X,Y = format_data_neural_network_general()

random.seed(1234)
np.random.seed(1234)
split = list(zip(*[train_test_split(d,test_size = 0.25, random_state = 1234) for d in X]))
Xtrain, Xtest = split[0], split[1]
Ytrain, Ytest = train_test_split(Y,test_size = 0.25, random_state = 1234)

RAW DATA | The number of observations is 10,728.
RAW DATA | The number of columns per observations is 29.
DROPPING NO CHOICE | The number of observations is 10,719.
83 customer features.
12 product features.


In [3]:
# constructs the Nested MNL model class and a custom callback class

class NestedLogit(tf.keras.Model):
    
    def __init__(self):
        
        super(NestedLogit, self).__init__()
        self.intermediate = [Dense(10, activation="relu") for i in range(2)]
        self.last = Dense(1, activation="linear",
                          use_bias= False) 
        self.nl_name = "NestedLogit_nonlinear"
        
    def call(self,inputs):
        U = inputs[:3]
        Z = inputs[4:]
        Z = tf.keras.layers.Concatenate()(Z)

        U = [tf.keras.layers.Concatenate()([U[i],Z])  for i in range(3)]
        for j in range(2):
          U = [self.intermediate[j](U[i]) for i in range(3)]                
        U = [self.last(U[i]) for i in range(3)] 
        avail = inputs[3]

        combined = tf.keras.layers.Concatenate()(U)
        combined = tf.keras.layers.Activation(activation=tf.nn.softmax)(combined)
        combined = combined*avail

        nest1 = combined[:, :2]
        nest1_max = tf.expand_dims(tf.reduce_max(nest1, axis=1), axis=1)

        combined_level1 = tf.concat([nest1_max, tf.expand_dims(combined[:, 2], axis=1)], axis=1)
        combined_level1 = tf.math.divide(combined_level1,tf.reduce_sum(combined_level1, axis=1, keepdims=True))

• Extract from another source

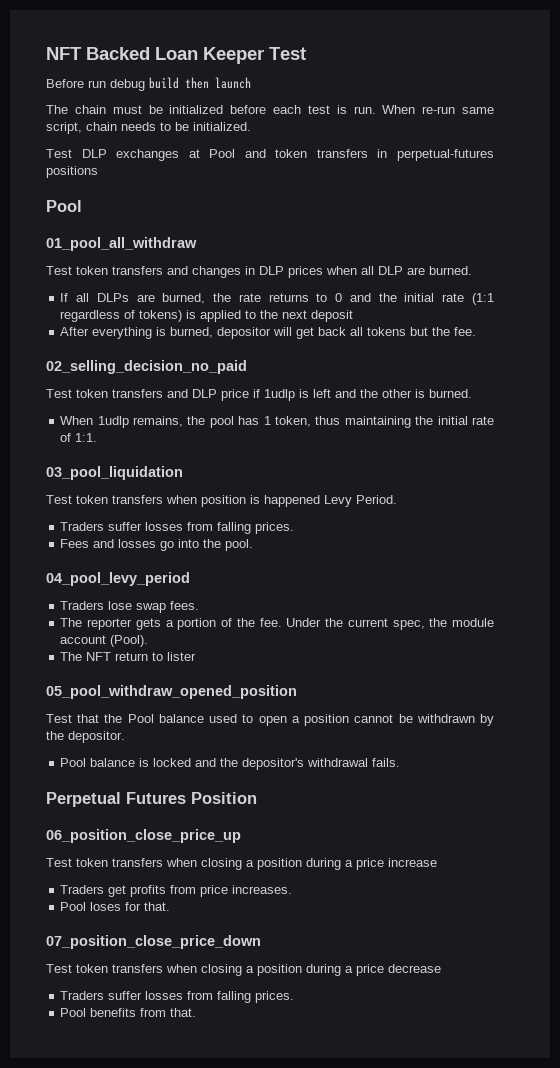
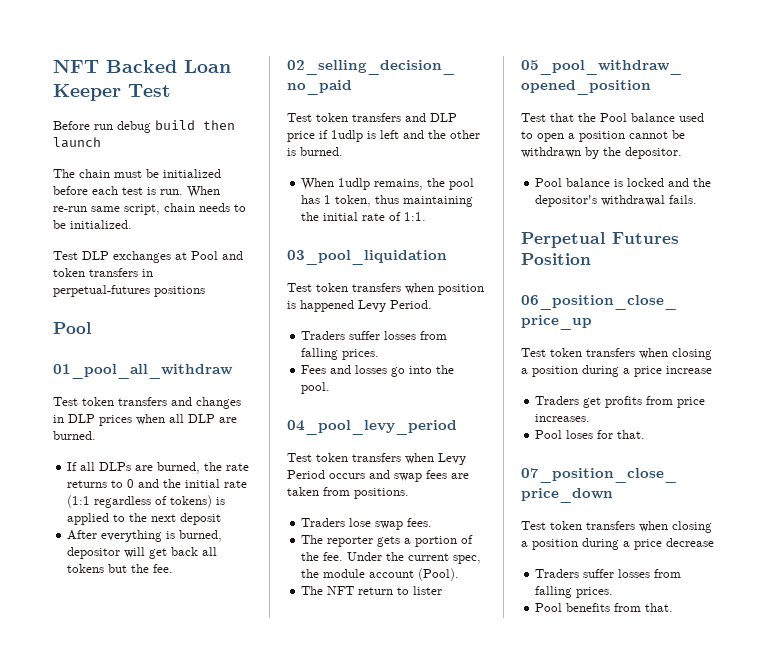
+ Test token transfers when Levy Period occurs and swap fees are taken from positions.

        prob_nest1 = tf.math.divide(nest1,tf.reduce_sum(nest1, axis=1, keepdims=True)) * tf.expand_dims(combined_level1[:, 0], axis=1)
        prob = tf.concat([prob_nest1, tf.expand_dims(combined_level1[:, 1], axis=1)], axis=1)
        return prob
    
# constructs the Nested MNL model class and a custom callback class

class NestedLogit_linear(tf.keras.Model):
    
    def __init__(self):
        
        super(NestedLogit_linear, self).__init__()
        self.last = Dense(1, activation="linear",
                          use_bias= False) 
        self.nl_name = 'NestedLogit_linear'
        
    def call(self,inputs):
        U = inputs[:3]
        Z = inputs[4:]
        Z = tf.keras.layers.Concatenate()(Z)

        U = [tf.keras.layers.Concatenate()([U[i],Z])  for i in range(3)]            
        U = [self.last(U[i]) for i in range(3)] 
        avail = inputs[3]

        combined = tf.keras.layers.Concatenate()(U)
        combined = tf.keras.layers.Activation(activation=tf.nn.softmax)(combined)
        combined = combined*avail

        nest1 = combined[:, :2]
        nest1_max = tf.expand_dims(tf.reduce_max(nest1, axis=1), axis=1)

        combined_level1 = tf.concat([nest1_max, tf.expand_dims(combined[:, 2], axis=1)], axis=1)
        prob_level1 = tf.math.divide(combined_level1,tf.reduce_sum(combined_level1, axis=1, keepdims=True))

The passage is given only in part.